The deal was done and the fake R250m ended up in an Insure account at VBS. From there it was paid out to other related parties, becoming real money. Vele, in effect, “paid nothing for the investment” in Insure, claims Rooplal. Other Vele subsidiaries were bought in the same way.
VBS created a fake R350m deposit in favour of Vele, of which R90m was used to buy more shares in VBS. Another R80m in VBS shares was acquired by having Insure put money in VBS for unrelated purposes. R48m was allegedly paid as “bonuses” to Matodzi, Ramavhunga, Mukhodobwane and Truter.
The most complex part of the fraud is R262m in fake deposits created to settle 35 different overdrafts. According to Rooplal, Matodzi gave Truter and Mukhodobwane the list of overdrafts to settle with fake money and they could also use it to pay their own overdrafts. Many of the overdrafts were for Vele and its directors but the list includes a large network of shelf companies with no directors.
“The perpetrators were effectively stealing money at a greater rate than was being deposited into VBS. This resulted in the severe liquidity crisis in which VBS finds itself,” alleges Rooplal.
Deon Botha, head of corporate affairs for the PIC, sent City Press the following response to the allegations:
“The PIC is not aware of the alleged payment of a bribe to one of its employees. All PIC investments and related financial transactions must comply with the approved mandates of its clients and follow a thorough investment evaluation process. Investment decisions by the PIC are taken by committees and not by any individual. Any investment decision by the PIC may either be subject to approval from the PIC’s board or be reviewed by the board or any of its subcommittees.
“The PIC fully cooperates with the Reserve Bank as well as the curator and the forensic investigation into VBS, and supports any appropriate action against those responsible for the bank’s demise and those involved in any corrupt practices, including the demand for, payment of or acceptance of bribes.
“The PIC expects its employees to act in an ethical manner.
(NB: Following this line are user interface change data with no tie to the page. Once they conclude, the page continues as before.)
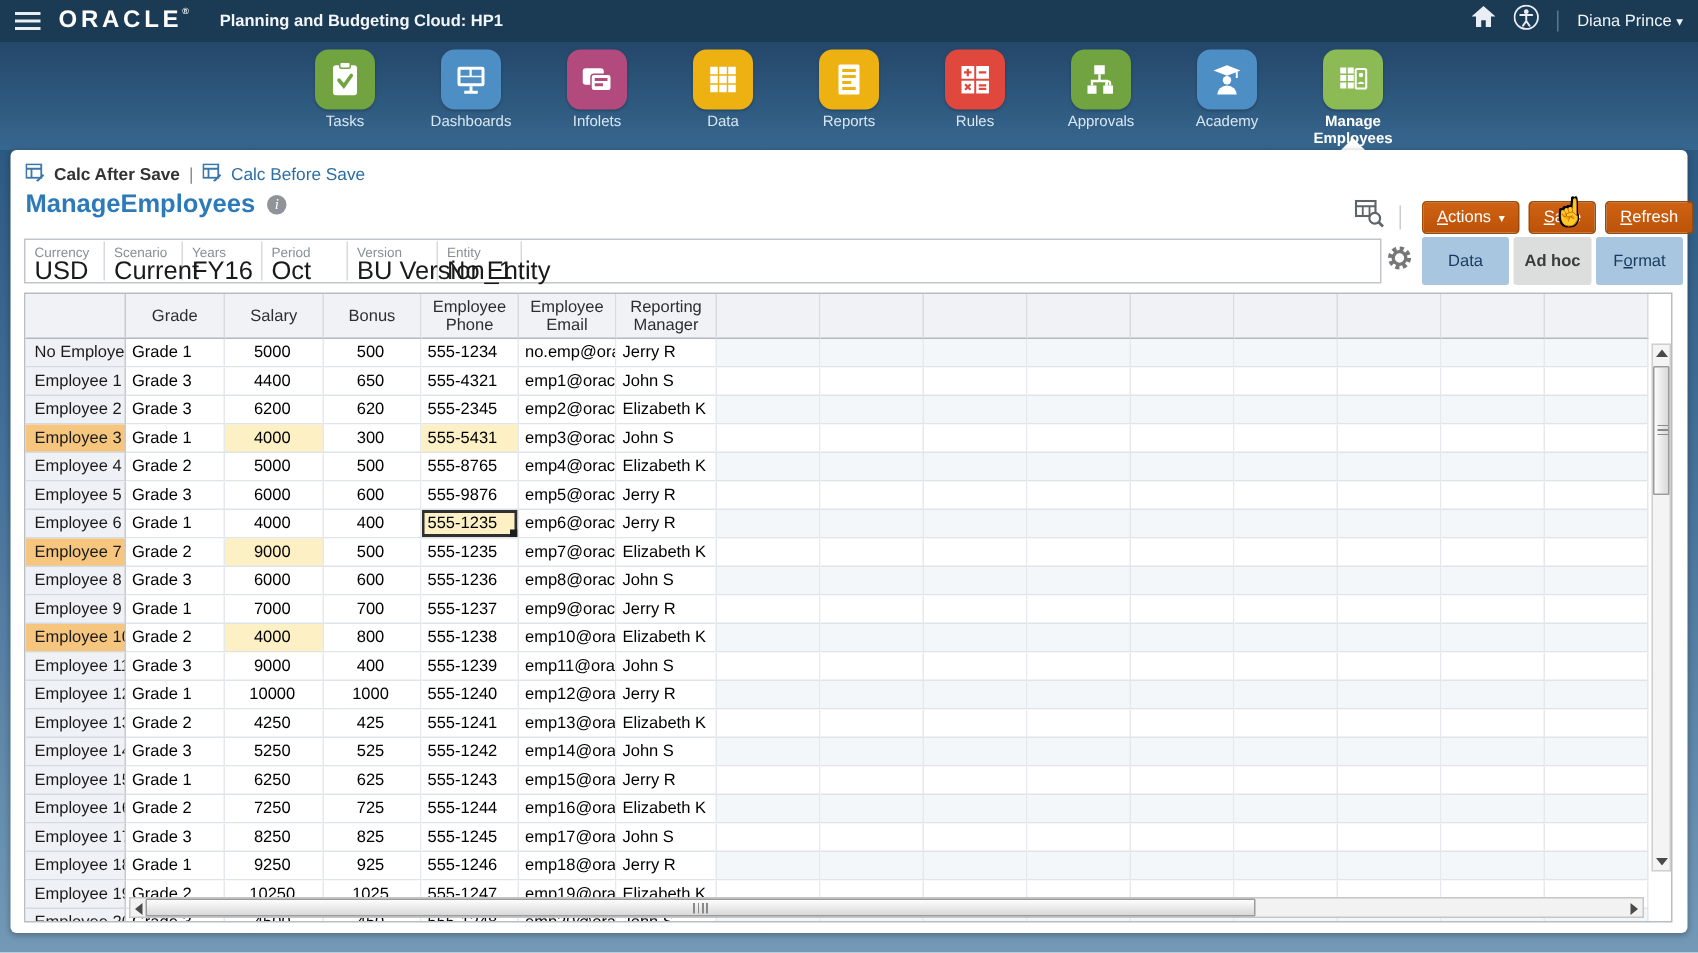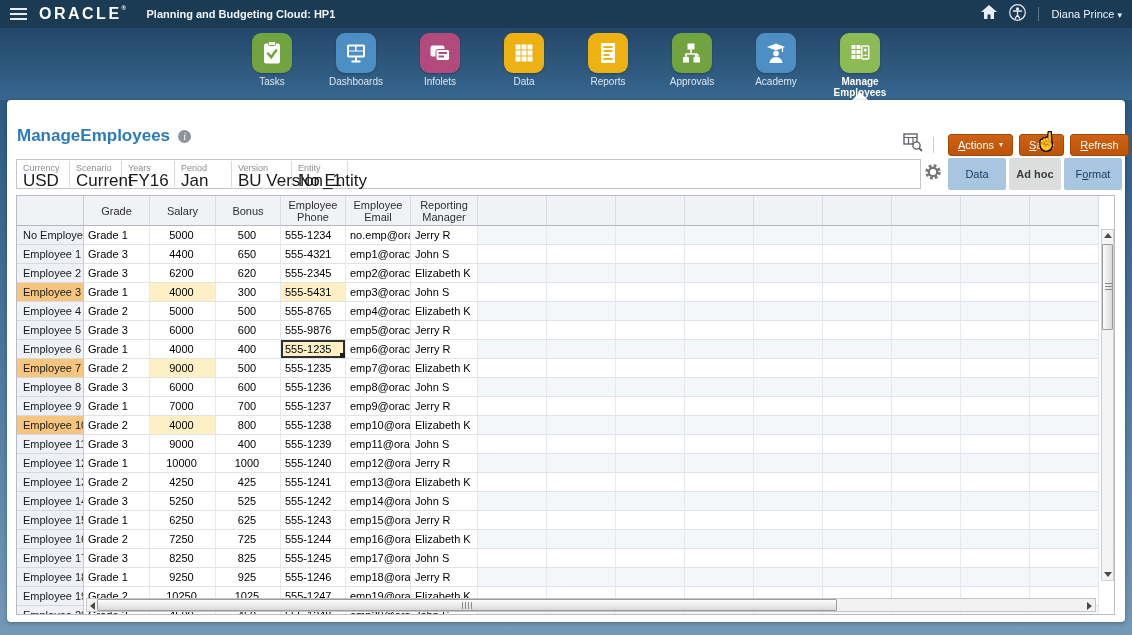--- a/index.html
+++ b/index.html
@@ -200,20 +200,35 @@
         <rect x="6" y="3" width="14" height="20" rx="1" fill="#fff"></rect>
         <rect x="8.5" y="6" width="9" height="2" fill="#edb211"></rect>
         <rect x="8.5" y="10" width="9" height="2" fill="#edb211"></rect>
         <rect x="8.5" y="14" width="6" height="2" fill="#edb211"></rect>
         <rect x="8.5" y="18" width="9" height="2" fill="#edb211"></rect>
       </svg>
     </div>
     <div class="nav-label">Reports</div>
   </div>
   <div class="nav-item">
+    <div class="nav-icon c-red">
+      <svg width="26" height="26" viewBox="0 0 26 26">
+        <rect x="4" y="4" width="8.5" height="8.5" fill="#fff"></rect>
+          <rect x="13.8" y="4" width="8.5" height="8.5" fill="#fff"></rect>
+        <rect x="4" y="13.8" width="8.5" height="8.5" fill="#fff"></rect>
+          <rect x="13.8" y="13.8" width="8.5" height="8.5" fill="#fff"></rect>
+        <path d="M8.2 5.8 v5 M5.7 8.3 h5" stroke="#e0473d" stroke-width="1.5"></path>
+        <path d="M15.5 8.3 h5" stroke="#e0473d" stroke-width="1.5"></path>
+        <path d="M6.4 16.2 l3.6 3.6 M10 16.2 l-3.6 3.6" stroke="#e0473d" stroke-width="1.5"></path>
+        <path d="M15.5 16.9 h5 M15.5 19.3 h5" stroke="#e0473d" stroke-width="1.5"></path>
+      </svg>
+    </div>
+    <div class="nav-label">Rules</div>
+  </div>
+  <div class="nav-item">
     <div class="nav-icon c-green">
       <svg width="26" height="26" viewBox="0 0 26 26">
         <rect x="8.5" y="3.5" width="7" height="6" fill="#fff"></rect>
         <path d="M12 9.5 v4.5 h-5 v3 M12 14 h5 v3" stroke="#fff" stroke-width="1.6" fill="none"></path>
         <rect x="4" y="17" width="6" height="5.5" fill="#fff"></rect>
         <rect x="14.5" y="17" width="6.5" height="5.5" fill="#fff"></rect>
         <path d="M16.5 17 v-1.5 a1.3 1.3 0 0 1 2.6 0 V17" stroke="#fff" stroke-width="1.4" fill="none"></path>
       </svg>
     </div>
     <div class="nav-label">Approvals</div>
@@ -244,20 +259,39 @@
         <circle cx="18.3" cy="10" r="1.5" fill="#fff"></circle>
         <path d="M16 16 a2.4 2.2 0 0 1 4.6 0" fill="#fff"></path>
       </svg>
     </div>
     <div class="nav-label">Manage Employees</div>
   </div>
 </div>
 
 <div class="card">
 
+  <div class="links-row">
+    <span>
+      <svg width="13" height="12" viewBox="0 0 13 12">
+          <rect x="0.5" y="0.5" width="10" height="9" fill="none" stroke="#3a77ad" stroke-width="1.2"></rect>
+          <path d="M0.5 3.5 h10 M4 3.5 v6" stroke="#3a77ad" stroke-width="1.2"></path>
+          <path d="M7 11.5 l4.5 -4.5 l1 1 l-4.5 4.5 Z" fill="#3a77ad"></path>
+        </svg>
+    </span>
+    <span class="calc-link-strong">Calc After Save</span>
+    <span class="link-sep">|</span>
+    <span>
+      <svg width="13" height="12" viewBox="0 0 13 12">
+          <rect x="0.5" y="0.5" width="10" height="9" fill="none" stroke="#3a77ad" stroke-width="1.2"></rect>
+          <path d="M0.5 3.5 h10 M4 3.5 v6" stroke="#3a77ad" stroke-width="1.2"></path>
+          <path d="M7 11.5 l4.5 -4.5 l1 1 l-4.5 4.5 Z" fill="#3a77ad"></path>
+        </svg>
+    </span>
+    <span class="calc-link">Calc Before Save</span>
+  </div>
 
   <div class="page-title-row">
     <span class="page-title">ManageEmployees</span>
     <span class="info-icon">i</span>
   </div>
 
   <div class="btn-row">
     <span>
       <svg width="20" height="19" viewBox="0 0 20 19">
         <rect x="1" y="1" width="13" height="10" fill="none" stroke="#5f6368" stroke-width="1.4"></rect>
@@ -287,21 +321,21 @@
     <div class="pov-cell" style="width:52px">
       <div class="pov-label">Scenario</div>
       <div class="pov-value">Current</div>
     </div>
     <div class="pov-cell" style="width:53px">
       <div class="pov-label">Years</div>
       <div class="pov-value">FY16</div>
     </div>
     <div class="pov-cell" style="width:57px">
       <div class="pov-label">Period</div>
-      <div class="pov-value">Jan</div>
+      <div class="pov-value">Oct</div>
     </div>
     <div class="pov-cell" style="width:60px">
       <div class="pov-label">Version</div>
       <div class="pov-value">BU Version_1</div>
     </div>
     <div class="pov-cell" style="width:56px">
       <div class="pov-label">Entity</div>
       <div class="pov-value">No Entity</div>
     </div>
     <div class="pov-cell"></div>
Should further information emerge that implicates any PIC employee in wrongdoing, the PIC will deal with the matter in terms of its disciplinary codes. It will also request law enforcement agencies to investigate.
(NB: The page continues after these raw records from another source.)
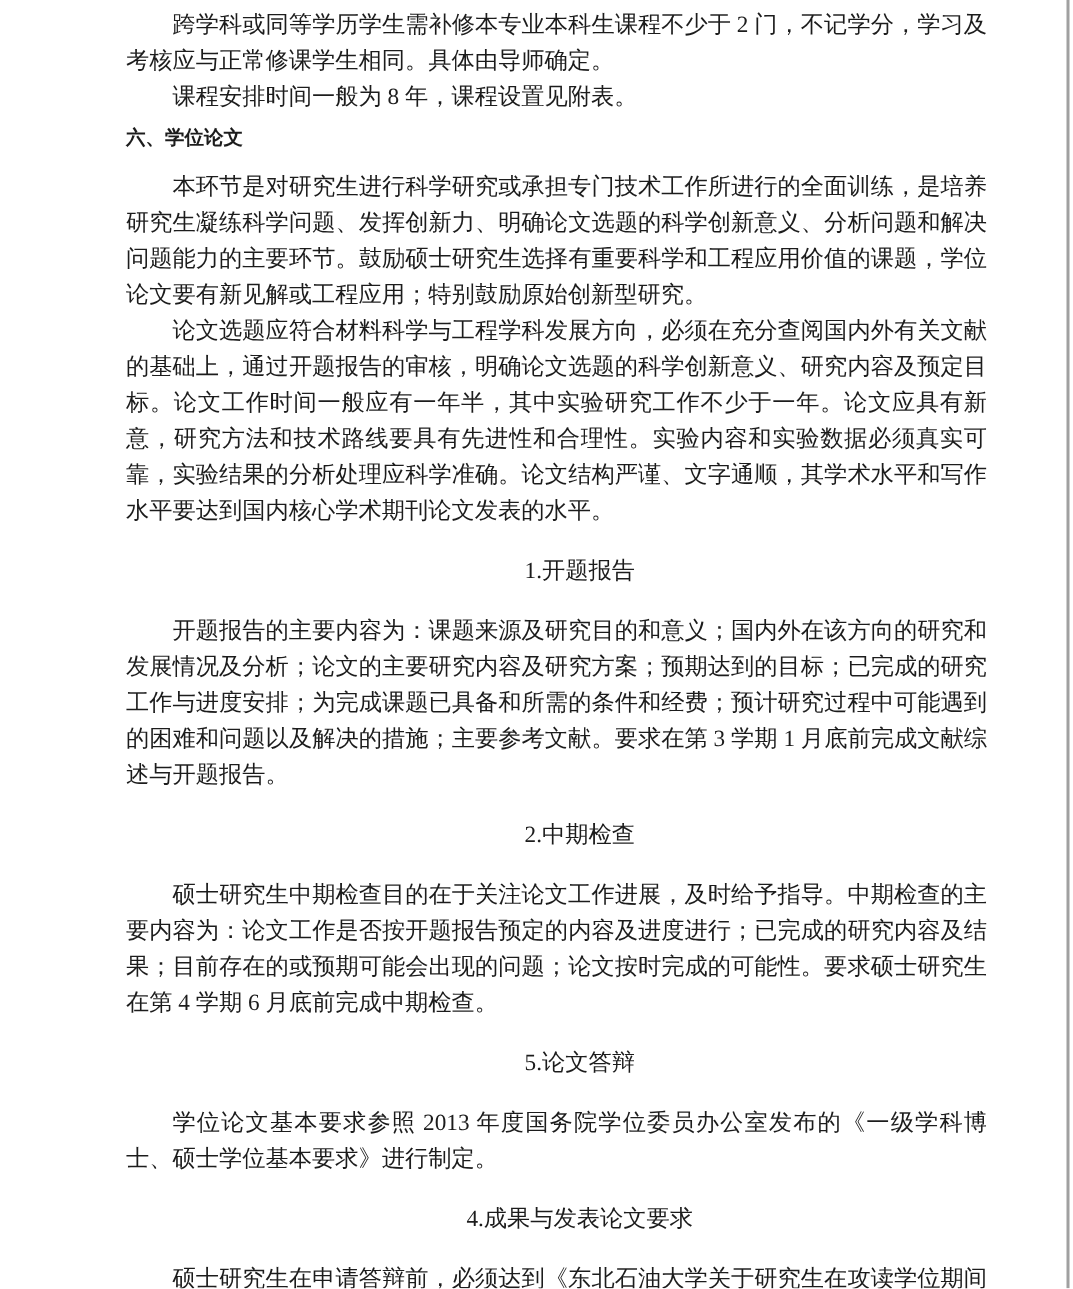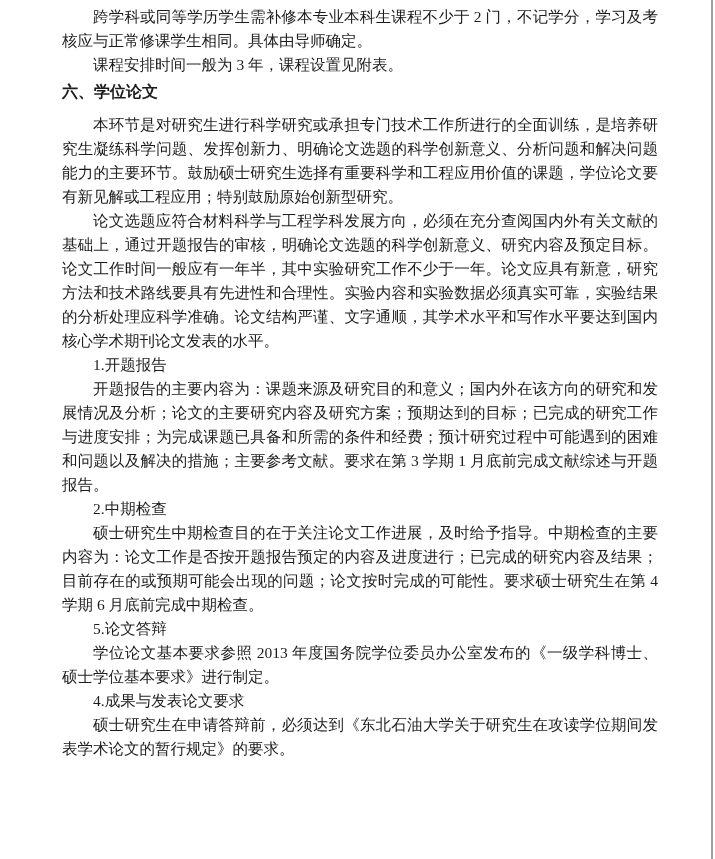--- a/index.html
+++ b/index.html
@@ -5,61 +5,62 @@
   html, body {
     margin: 0;
     padding: 0;
     background: #ffffff;
   }
   .page {
     position: relative;
     width: 715px;
     height: 859px;
     box-sizing: border-box;
-    padding: 5px 57px 0 62px;
+    padding: 5px 57px 0 84px;
     background: #ffffff;
     overflow: hidden;
     font-family: "Liberation Serif", "DejaVu Serif", serif;
     font-size: 15.5px;
     line-height: 24px;
     color: #1c1c1c;
   }
   .para {
     margin: 0;
     text-indent: 31px;
     text-align: justify;
     text-align-last: left;
   }
   .sub {
-    margin: 0;
+    margin: 16px;
     text-indent: 31px;
+    text-align: center;
   }
   .heading {
     margin: 3px 0 9px 0;
     font-family: "Liberation Sans", "DejaVu Sans", sans-serif;
-    font-size: 16px;
+    font-size: 13px;
     line-height: 24px;
     font-weight: bold;
     color: #1c1c1c;
   }
   .page-right-edge {
     position: absolute;
     top: 0;
     left: 711px;
     width: 1.5px;
     height: 859px;
     background: #a0a0a0;
   }
 </style>
 </head>
 <body>
 
 <div class="page">
   <p class="para">跨学科或同等学历学生需补修本专业本科生课程不少于 2 门，不记学分，学习及考核应与正常修课学生相同。具体由导师确定。</p>
-  <p class="para">课程安排时间一般为 3 年，课程设置见附表。</p>
+  <p class="para">课程安排时间一般为 8 年，课程设置见附表。</p>
   <h2 class="heading">六、学位论文</h2>
   <p class="para">本环节是对研究生进行科学研究或承担专门技术工作所进行的全面训练，是培养研究生凝练科学问题、发挥创新力、明确论文选题的科学创新意义、分析问题和解决问题能力的主要环节。鼓励硕士研究生选择有重要科学和工程应用价值的课题，学位论文要有新见解或工程应用；特别鼓励原始创新型研究。</p>
   <p class="para">论文选题应符合材料科学与工程学科发展方向，必须在充分查阅国内外有关文献的基础上，通过开题报告的审核，明确论文选题的科学创新意义、研究内容及预定目标。论文工作时间一般应有一年半，其中实验研究工作不少于一年。论文应具有新意，研究方法和技术路线要具有先进性和合理性。实验内容和实验数据必须真实可靠，实验结果的分析处理应科学准确。论文结构严谨、文字通顺，其学术水平和写作水平要达到国内核心学术期刊论文发表的水平。</p>
   <p class="sub">1.开题报告</p>
   <p class="para">开题报告的主要内容为：课题来源及研究目的和意义；国内外在该方向的研究和发展情况及分析；论文的主要研究内容及研究方案；预期达到的目标；已完成的研究工作与进度安排；为完成课题已具备和所需的条件和经费；预计研究过程中可能遇到的困难和问题以及解决的措施；主要参考文献。要求在第 3 学期 1 月底前完成文献综述与开题报告。</p>
   <p class="sub">2.中期检查</p>
   <p class="para">硕士研究生中期检查目的在于关注论文工作进展，及时给予指导。中期检查的主要内容为：论文工作是否按开题报告预定的内容及进度进行；已完成的研究内容及结果；目前存在的或预期可能会出现的问题；论文按时完成的可能性。要求硕士研究生在第 4 学期 6 月底前完成中期检查。</p>
   <p class="sub">5.论文答辩</p>
   <p class="para">学位论文基本要求参照 2013 年度国务院学位委员办公室发布的《一级学科博士、硕士学位基本要求》进行制定。</p>
   <p class="sub">4.成果与发表论文要求</p>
“The PIC supports every effort by the Reserve Bank to restore VBS to a position where it can trade again on a commercial basis in terms of its banking licence.”
CALLS FOR A PROBE
The Democratic Alliance on Sunday urged the South African Police Service (SAPS) to investigate allegations of bribery and corruption at the controversial VBS Mutual Bank.
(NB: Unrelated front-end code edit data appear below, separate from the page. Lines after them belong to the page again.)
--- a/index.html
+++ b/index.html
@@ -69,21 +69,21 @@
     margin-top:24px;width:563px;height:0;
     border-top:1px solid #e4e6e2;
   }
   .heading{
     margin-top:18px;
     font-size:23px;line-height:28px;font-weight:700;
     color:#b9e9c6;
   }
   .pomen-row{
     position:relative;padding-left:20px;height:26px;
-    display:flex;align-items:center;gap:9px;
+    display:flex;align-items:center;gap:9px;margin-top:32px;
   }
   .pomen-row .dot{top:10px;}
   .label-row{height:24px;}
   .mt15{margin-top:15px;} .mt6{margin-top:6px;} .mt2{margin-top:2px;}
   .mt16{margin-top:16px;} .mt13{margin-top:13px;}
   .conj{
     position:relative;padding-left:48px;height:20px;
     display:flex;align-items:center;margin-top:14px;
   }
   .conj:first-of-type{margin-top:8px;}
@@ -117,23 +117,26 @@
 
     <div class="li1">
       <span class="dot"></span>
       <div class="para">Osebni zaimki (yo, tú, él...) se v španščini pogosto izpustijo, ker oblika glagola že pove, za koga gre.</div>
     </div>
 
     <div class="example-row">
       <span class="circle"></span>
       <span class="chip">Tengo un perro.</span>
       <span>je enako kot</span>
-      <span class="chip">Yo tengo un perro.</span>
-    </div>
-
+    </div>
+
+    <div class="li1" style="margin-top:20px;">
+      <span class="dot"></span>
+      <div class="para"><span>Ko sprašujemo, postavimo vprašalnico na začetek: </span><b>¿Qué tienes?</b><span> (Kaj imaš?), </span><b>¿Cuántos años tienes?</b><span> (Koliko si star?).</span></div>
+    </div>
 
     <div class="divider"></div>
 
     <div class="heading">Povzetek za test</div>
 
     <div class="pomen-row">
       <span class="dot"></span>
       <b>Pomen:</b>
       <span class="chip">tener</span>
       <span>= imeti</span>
"The DA notes the damning reports today [Sunday] of how VBS Mutual Bank directors and their shareholder Vele Investments allegedly defrauded the bank of more than R1.5 billion," DA spokesman Alf Lees said.
The details of the large-scale corruption formed part of an affidavit by VBS curator Anoosh Rooplal, he said.
"These are damning allegations and all those who enriched themselves must be investigated by the South African Police Service and face the full force of the law," Lees said.